● WHAT THE EXERCISE ASKS
Your answer must consist of exactly the lines below, starting with the line with "margin:0; padding:0; box-sizing:border-box;" and going on through the line with "#8b8b8b; color:#f5f4f2; text-align:center;", and nothing else.

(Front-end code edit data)
....................

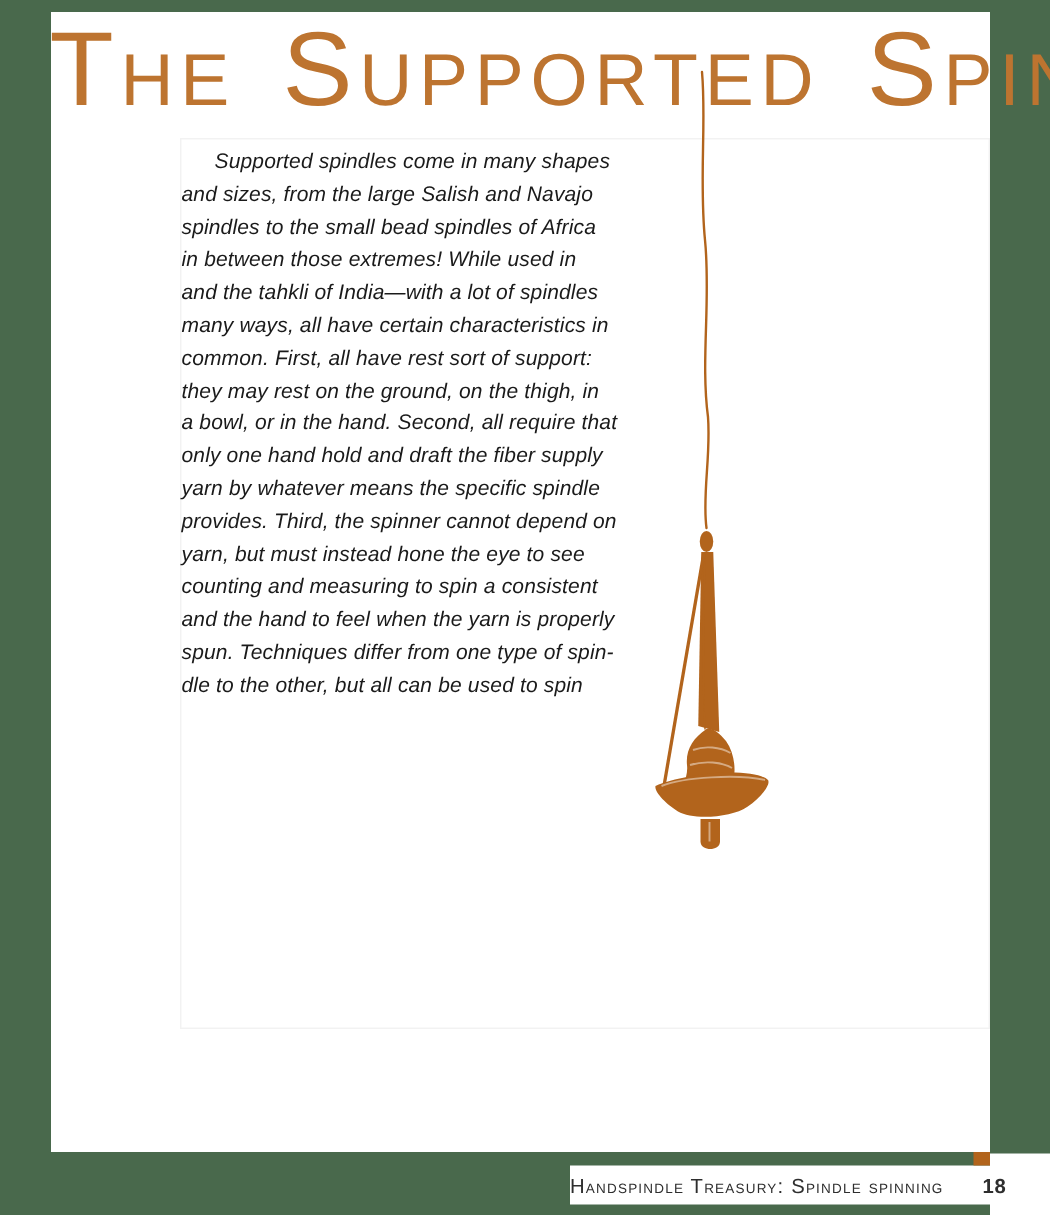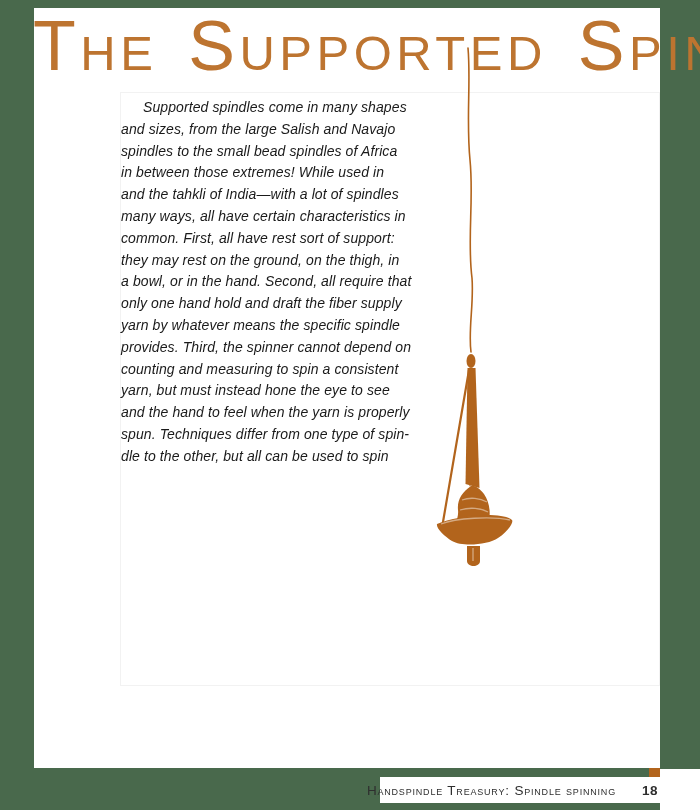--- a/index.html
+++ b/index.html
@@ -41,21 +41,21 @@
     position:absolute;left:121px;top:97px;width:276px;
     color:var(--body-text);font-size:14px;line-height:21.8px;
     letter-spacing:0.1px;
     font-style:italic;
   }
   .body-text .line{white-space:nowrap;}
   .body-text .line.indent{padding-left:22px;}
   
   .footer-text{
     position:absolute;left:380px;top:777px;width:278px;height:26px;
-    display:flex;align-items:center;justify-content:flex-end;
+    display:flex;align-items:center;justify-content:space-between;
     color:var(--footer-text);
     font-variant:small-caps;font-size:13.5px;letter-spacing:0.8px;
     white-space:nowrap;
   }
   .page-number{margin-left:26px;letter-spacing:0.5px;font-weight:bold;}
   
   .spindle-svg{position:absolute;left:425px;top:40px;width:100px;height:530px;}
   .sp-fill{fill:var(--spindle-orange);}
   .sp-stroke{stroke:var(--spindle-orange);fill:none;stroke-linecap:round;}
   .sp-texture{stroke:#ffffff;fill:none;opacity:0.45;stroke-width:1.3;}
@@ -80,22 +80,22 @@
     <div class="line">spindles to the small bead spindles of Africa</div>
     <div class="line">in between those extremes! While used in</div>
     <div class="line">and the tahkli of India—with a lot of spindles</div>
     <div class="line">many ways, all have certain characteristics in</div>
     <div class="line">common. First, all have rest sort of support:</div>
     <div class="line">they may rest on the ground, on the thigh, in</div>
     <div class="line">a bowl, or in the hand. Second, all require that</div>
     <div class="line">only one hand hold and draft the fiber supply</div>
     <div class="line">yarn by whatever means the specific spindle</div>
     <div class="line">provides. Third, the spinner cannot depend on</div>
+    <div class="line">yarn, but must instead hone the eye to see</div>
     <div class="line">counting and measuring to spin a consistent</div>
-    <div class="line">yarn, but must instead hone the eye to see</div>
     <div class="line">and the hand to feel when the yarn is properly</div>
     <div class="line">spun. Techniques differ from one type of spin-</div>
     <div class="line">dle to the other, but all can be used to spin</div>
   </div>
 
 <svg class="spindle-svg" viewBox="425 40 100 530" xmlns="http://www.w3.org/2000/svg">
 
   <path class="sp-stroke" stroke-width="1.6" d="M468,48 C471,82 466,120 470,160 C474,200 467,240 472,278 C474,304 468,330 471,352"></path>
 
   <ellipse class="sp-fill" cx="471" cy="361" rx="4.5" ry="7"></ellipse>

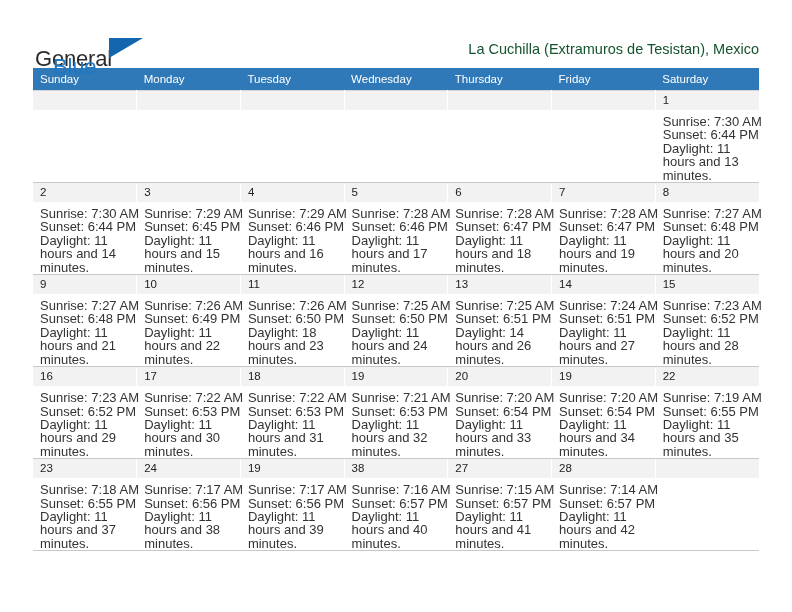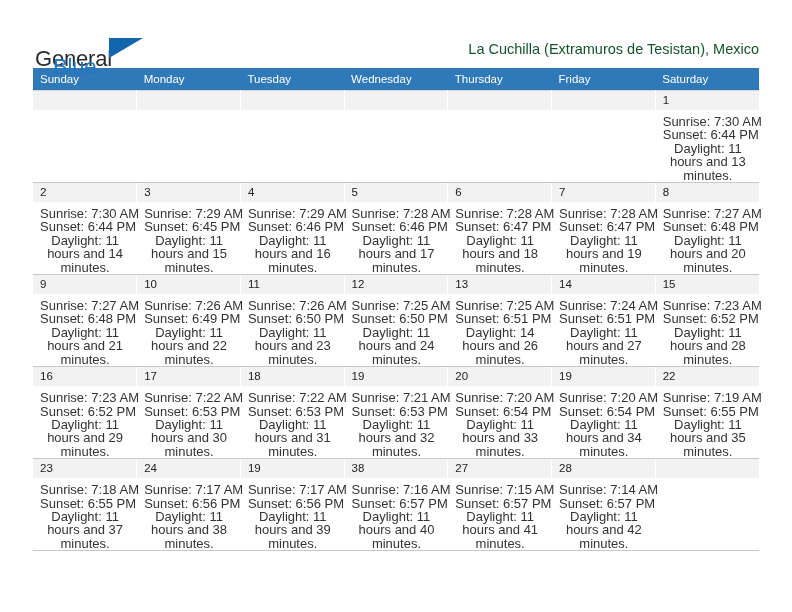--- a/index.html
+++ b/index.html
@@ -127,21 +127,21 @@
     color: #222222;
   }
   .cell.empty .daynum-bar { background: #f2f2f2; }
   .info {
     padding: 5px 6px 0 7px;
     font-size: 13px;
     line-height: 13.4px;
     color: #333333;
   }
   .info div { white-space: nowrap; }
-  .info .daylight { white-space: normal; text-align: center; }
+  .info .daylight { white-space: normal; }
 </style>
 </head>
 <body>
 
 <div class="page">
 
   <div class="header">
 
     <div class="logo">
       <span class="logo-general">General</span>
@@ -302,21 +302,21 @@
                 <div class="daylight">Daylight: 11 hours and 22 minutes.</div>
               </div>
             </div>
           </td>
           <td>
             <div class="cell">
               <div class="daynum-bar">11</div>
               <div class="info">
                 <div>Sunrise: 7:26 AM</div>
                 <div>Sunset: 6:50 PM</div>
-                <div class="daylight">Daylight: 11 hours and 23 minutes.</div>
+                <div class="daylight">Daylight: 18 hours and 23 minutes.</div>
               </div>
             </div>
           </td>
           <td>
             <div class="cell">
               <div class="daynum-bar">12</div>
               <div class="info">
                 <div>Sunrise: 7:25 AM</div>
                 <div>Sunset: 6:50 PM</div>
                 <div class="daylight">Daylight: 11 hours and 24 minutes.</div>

....................

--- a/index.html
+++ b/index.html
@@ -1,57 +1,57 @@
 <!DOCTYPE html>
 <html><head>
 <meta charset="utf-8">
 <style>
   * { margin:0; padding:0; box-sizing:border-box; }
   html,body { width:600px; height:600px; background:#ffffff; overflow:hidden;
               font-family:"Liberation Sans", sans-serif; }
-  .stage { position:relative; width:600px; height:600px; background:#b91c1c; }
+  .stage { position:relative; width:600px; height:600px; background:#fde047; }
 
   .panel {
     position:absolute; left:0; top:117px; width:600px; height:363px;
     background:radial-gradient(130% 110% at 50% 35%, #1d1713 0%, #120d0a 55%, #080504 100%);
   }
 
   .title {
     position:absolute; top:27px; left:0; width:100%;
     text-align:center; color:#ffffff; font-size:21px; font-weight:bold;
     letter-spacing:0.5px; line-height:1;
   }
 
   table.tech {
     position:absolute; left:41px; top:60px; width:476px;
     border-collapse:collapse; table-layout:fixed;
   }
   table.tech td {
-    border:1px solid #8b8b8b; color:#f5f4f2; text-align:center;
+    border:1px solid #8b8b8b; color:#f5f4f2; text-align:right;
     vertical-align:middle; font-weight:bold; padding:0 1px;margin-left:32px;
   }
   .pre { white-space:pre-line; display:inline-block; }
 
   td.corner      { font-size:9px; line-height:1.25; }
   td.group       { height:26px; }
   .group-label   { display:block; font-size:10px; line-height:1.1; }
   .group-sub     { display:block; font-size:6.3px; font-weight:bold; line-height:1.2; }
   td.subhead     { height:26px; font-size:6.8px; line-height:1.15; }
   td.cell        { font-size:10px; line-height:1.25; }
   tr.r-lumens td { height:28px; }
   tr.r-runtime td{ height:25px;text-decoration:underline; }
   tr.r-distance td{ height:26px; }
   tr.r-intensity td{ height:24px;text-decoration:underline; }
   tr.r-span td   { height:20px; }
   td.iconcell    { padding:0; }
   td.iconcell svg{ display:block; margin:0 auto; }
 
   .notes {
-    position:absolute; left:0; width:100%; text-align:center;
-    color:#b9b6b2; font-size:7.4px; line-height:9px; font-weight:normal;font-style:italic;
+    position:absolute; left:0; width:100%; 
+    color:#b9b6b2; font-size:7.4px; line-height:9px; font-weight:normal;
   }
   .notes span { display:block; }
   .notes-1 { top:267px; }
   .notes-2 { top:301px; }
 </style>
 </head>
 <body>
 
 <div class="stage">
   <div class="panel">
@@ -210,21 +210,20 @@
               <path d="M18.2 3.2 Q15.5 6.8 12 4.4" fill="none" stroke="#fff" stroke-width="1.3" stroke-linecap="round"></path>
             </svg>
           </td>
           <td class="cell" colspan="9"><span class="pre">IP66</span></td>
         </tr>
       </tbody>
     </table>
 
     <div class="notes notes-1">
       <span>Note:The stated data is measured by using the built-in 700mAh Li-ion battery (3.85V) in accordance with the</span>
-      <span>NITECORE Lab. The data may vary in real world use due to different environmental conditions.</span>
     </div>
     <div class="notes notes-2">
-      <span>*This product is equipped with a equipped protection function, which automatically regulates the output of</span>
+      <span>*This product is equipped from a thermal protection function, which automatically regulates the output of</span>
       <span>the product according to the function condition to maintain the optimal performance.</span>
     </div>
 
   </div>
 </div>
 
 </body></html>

....................

● ANSWER TO THIS TASK
   * { margin:0; padding:0; box-sizing:border-box; }
   html,body { width:600px; height:600px; background:#ffffff; overflow:hidden;
               font-family:"Liberation Sans", sans-serif; }
-  .stage { position:relative; width:600px; height:600px; background:#b91c1c; }
+  .stage { position:relative; width:600px; height:600px; background:#fde047; }
 
   .panel {
     position:absolute; left:0; top:117px; width:600px; height:363px;
     background:radial-gradient(130% 110% at 50% 35%, #1d1713 0%, #120d0a 55%, #080504 100%);
   }
 
   .title {
     position:absolute; top:27px; left:0; width:100%;
     text-align:center; color:#ffffff; font-size:21px; font-weight:bold;
     letter-spacing:0.5px; line-height:1;
   }
 
   table.tech {
     position:absolute; left:41px; top:60px; width:476px;
     border-collapse:collapse; table-layout:fixed;
   }
   table.tech td {
-    border:1px solid #8b8b8b; color:#f5f4f2; text-align:center;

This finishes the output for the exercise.